Mr. Sessions, an Alabama Republican, survived a near-party-line vote, 52 to 47, in the latest sign of the extreme partisanship at play as Mr. Trump strains to install his cabinet. No Republicans broke ranks in their support of a colleague who will become the nation’s top law enforcement official after two decades in the Senate.

Some people might dispute the party affiliation of Joe Lieberman Manchin, who was the only Democrat who voted for Sessions.  On the other hand ...

That kind of Democrat -- Manchin, Gilberto Hinojosa, James Cargas, etc. -- is precisely the reason why I'm no longer a Democrat.

Wednesday, February 08, 2017

DeVos confirmed, Warren silenced, more scattershots

Like I said before, skip a blogging day and it's hell catching up.

-- Mike Pence broke the tie, and thus we now have a Dominionist who knows nothing about, indeed is opposed on religious grounds to public education, in charge of public education.

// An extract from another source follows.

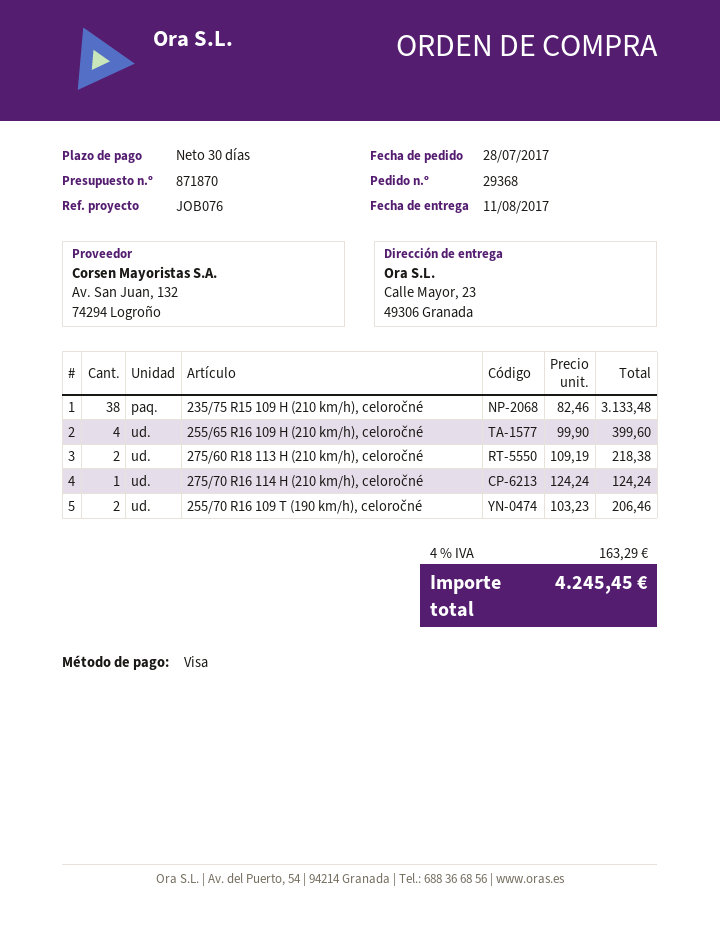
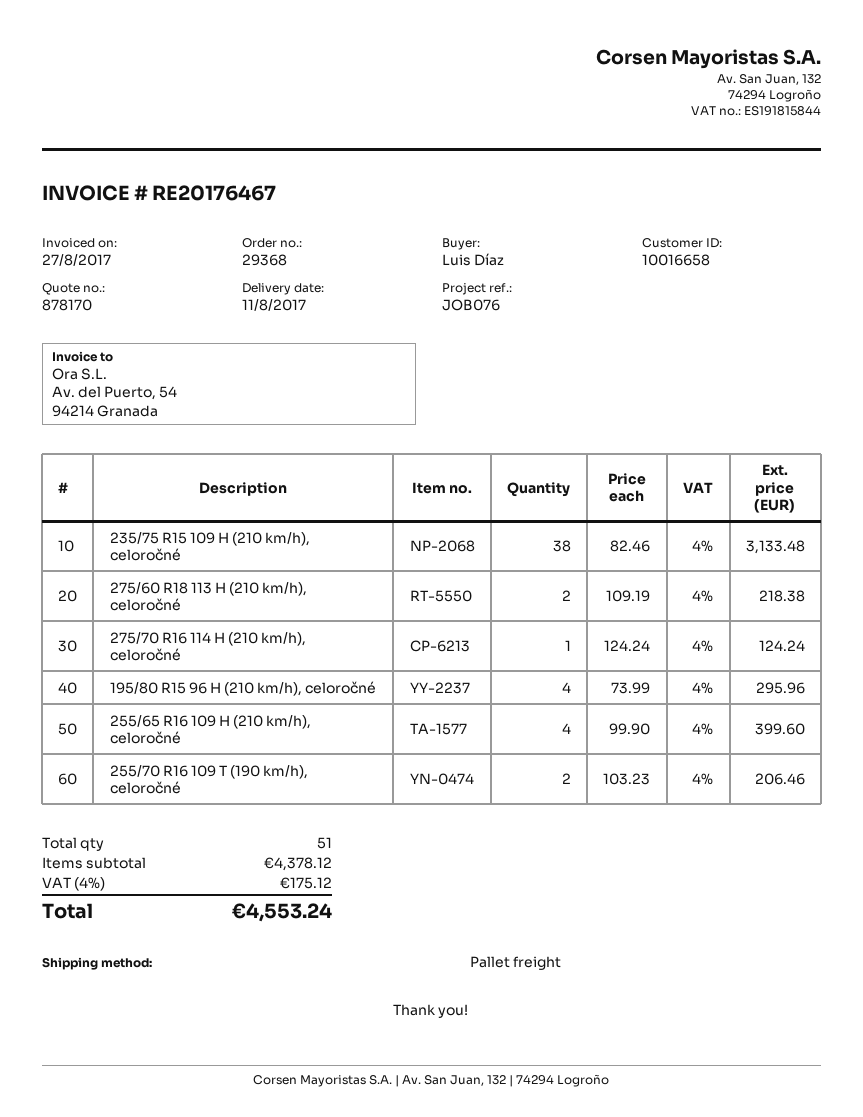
quote number: 871870 -> 878170
195/80 R15 96 H (210 km/h), celoročné: none -> 4 x 73.99 = 295.96
tax: 4% = 163.29 -> 4% = 175.12
total: 4245.45 -> 4553.24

How long do you think it will be before your children and grandchildren are kneeling in prayer following the National Anthem and the Pledge of Allegiance?  How long before intelligent design is taught in favor of evolution, like it is in church schools?  How long before -- never mind.  The answer is that it won't be long at all.

The whole reason private education came into existence is so that religious dogma wouldn't be forced on kids at taxpayers' expense.  Conservatives have evolved to the point that the answer is to strangle public schools.

-- Elizabeth Warren was silenced by Senate Republicans because she dared read a letter from Coretta Scott King criticizing Jeff Sessions.  During Black History Month.  The power play is backfiring on Mitch McConnell.

Republicans can't help being racists; it just comes so naturally to them.  Of course it might be sexist instead.  My guess is it's both.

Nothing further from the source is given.